Aim of the task -
The reply is to be an exact repetition of the entries that follow, with each picture left out.

Given information -

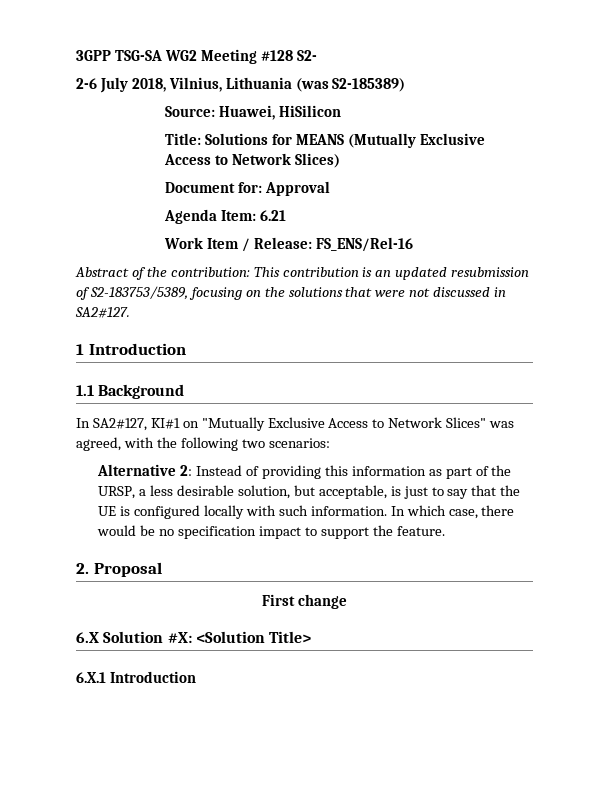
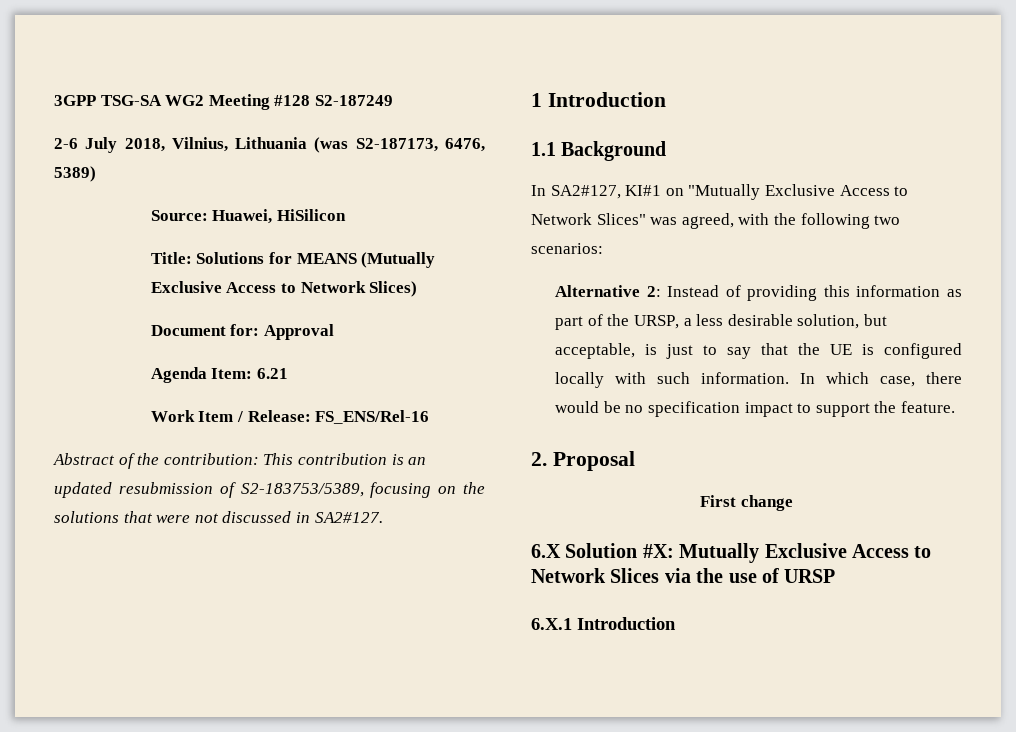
- 3GPP TSG-SA WG2 Meeting #128 S2-
+ 3GPP TSG-SA WG2 Meeting #128 S2-187249
- 2-6 July 2018, Vilnius, Lithuania (was S2-185389)
+ 2-6 July 2018, Vilnius, Lithuania (was S2-187173, 6476, 5389)
- 6.X Solution #X: <Solution Title>
+ 6.X Solution #X: Mutually Exclusive Access to Network Slices via the use of URSP

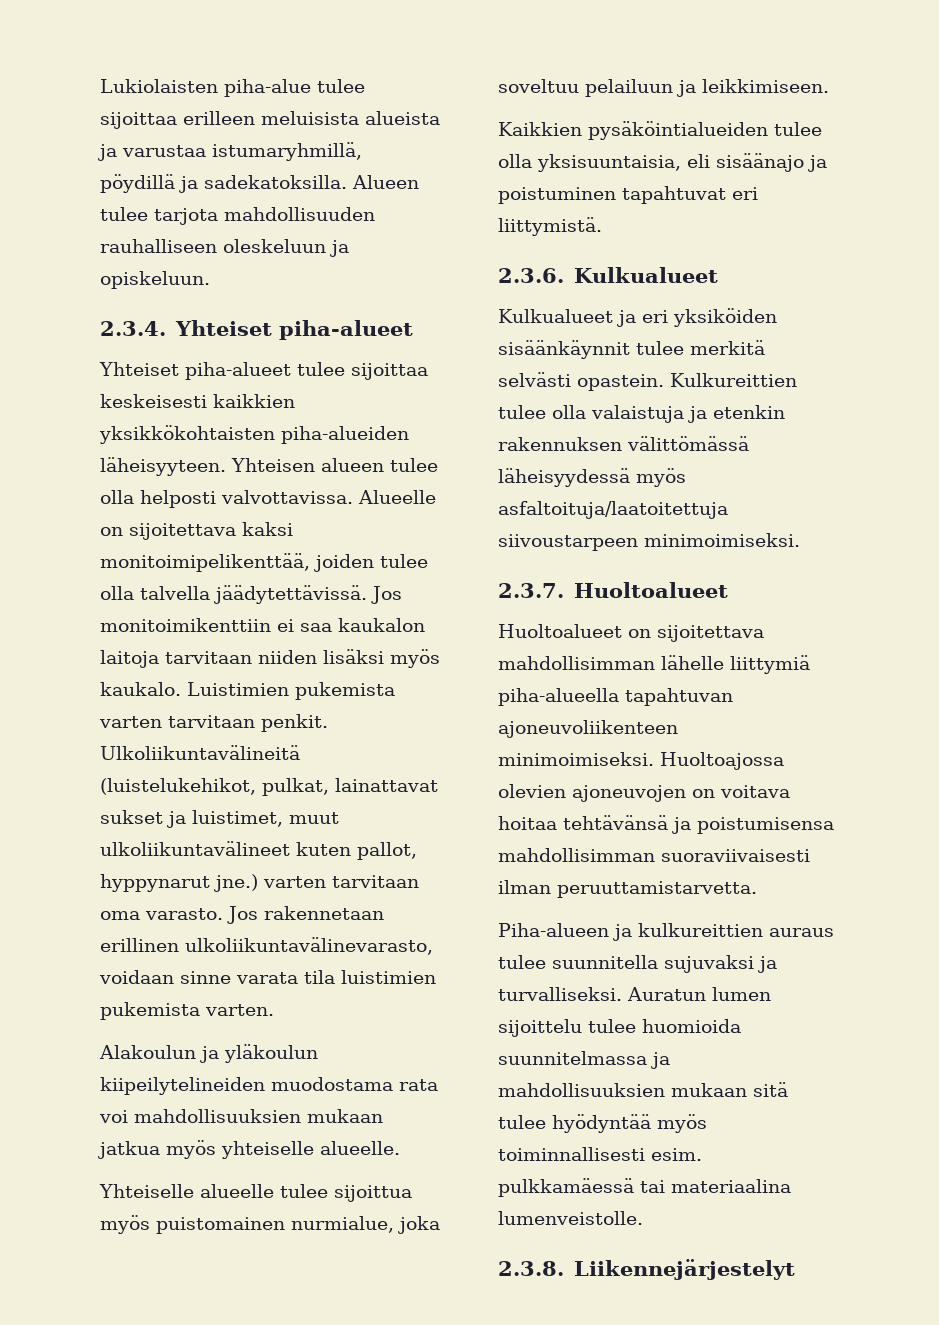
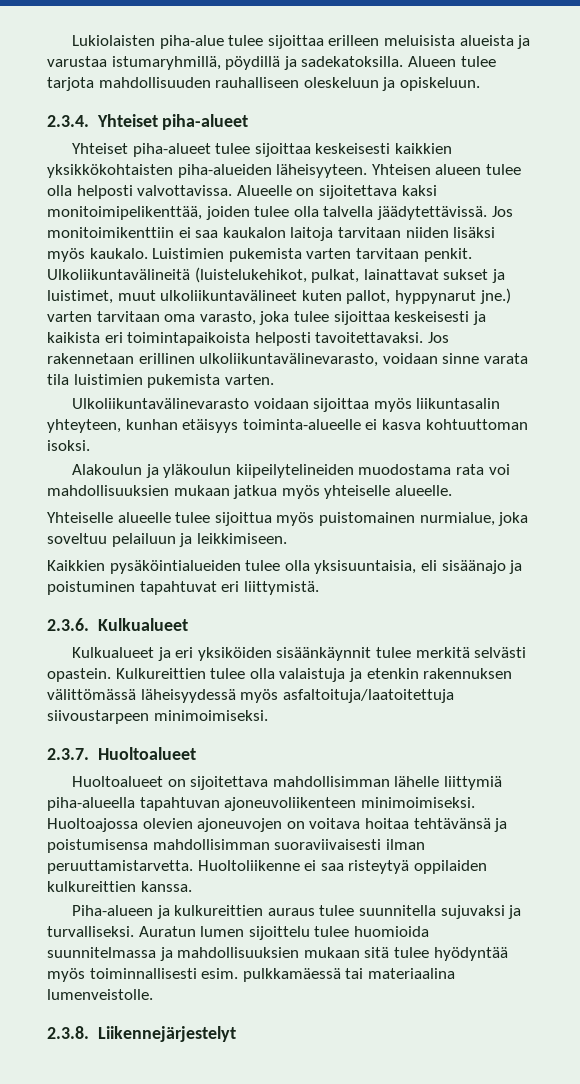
- Ulkoliikuntavälineitä (luistelukehikot, pulkat, lainattavat sukset ja luistimet, muut ulkoliikuntavälineet kuten pallot, hyppynarut jne.) varten tarvitaan oma varasto.
+ Ulkoliikuntavälineitä (luistelukehikot, pulkat, lainattavat sukset ja luistimet, muut ulkoliikuntavälineet kuten pallot, hyppynarut jne.) varten tarvitaan oma varasto, joka tulee sijoittaa keskeisesti ja kaikista eri toimintapaikoista helposti tavoitettavaksi.
+ Ulkoliikuntavälinevarasto voidaan sijoittaa myös liikuntasalin yhteyteen, kunhan etäisyys toiminta-alueelle ei kasva kohtuuttoman isoksi.
+ Huoltoliikenne ei saa risteytyä oppilaiden kulkureittien kanssa.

Response for this exercise -
- 3GPP TSG-SA WG2 Meeting #128 S2-
+ 3GPP TSG-SA WG2 Meeting #128 S2-187249
- 2-6 July 2018, Vilnius, Lithuania (was S2-185389)
+ 2-6 July 2018, Vilnius, Lithuania (was S2-187173, 6476, 5389)
- 6.X Solution #X: <Solution Title>
+ 6.X Solution #X: Mutually Exclusive Access to Network Slices via the use of URSP

- Ulkoliikuntavälineitä (luistelukehikot, pulkat, lainattavat sukset ja luistimet, muut ulkoliikuntavälineet kuten pallot, hyppynarut jne.) varten tarvitaan oma varasto.
+ Ulkoliikuntavälineitä (luistelukehikot, pulkat, lainattavat sukset ja luistimet, muut ulkoliikuntavälineet kuten pallot, hyppynarut jne.) varten tarvitaan oma varasto, joka tulee sijoittaa keskeisesti ja kaikista eri toimintapaikoista helposti tavoitettavaksi.
+ Ulkoliikuntavälinevarasto voidaan sijoittaa myös liikuntasalin yhteyteen, kunhan etäisyys toiminta-alueelle ei kasva kohtuuttoman isoksi.
+ Huoltoliikenne ei saa risteytyä oppilaiden kulkureittien kanssa.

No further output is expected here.